Word for word, please restate the line containing "(407, 526) none" and all the lines that follow it to the end of the data.

=====

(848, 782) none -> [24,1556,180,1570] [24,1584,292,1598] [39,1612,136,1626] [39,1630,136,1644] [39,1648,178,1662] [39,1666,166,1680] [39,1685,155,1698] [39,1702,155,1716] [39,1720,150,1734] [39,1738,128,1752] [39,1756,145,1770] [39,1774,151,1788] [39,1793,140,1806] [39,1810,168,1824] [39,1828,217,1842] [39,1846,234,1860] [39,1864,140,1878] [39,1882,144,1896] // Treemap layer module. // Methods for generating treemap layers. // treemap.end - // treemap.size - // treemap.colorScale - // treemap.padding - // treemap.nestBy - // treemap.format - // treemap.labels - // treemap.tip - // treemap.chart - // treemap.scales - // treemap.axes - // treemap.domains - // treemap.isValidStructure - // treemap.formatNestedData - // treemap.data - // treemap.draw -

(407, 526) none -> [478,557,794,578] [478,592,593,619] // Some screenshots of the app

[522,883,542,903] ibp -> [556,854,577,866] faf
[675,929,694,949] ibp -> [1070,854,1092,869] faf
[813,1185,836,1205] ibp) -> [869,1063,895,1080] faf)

=====

# [ANSWER SPACE]
(407, 526) none -> [478,557,794,578] [478,592,593,619] // Some screenshots of the app

[522,883,542,903] ibp -> [556,854,577,866] faf
[675,929,694,949] ibp -> [1070,854,1092,869] faf
[813,1185,836,1205] ibp) -> [869,1063,895,1080] faf)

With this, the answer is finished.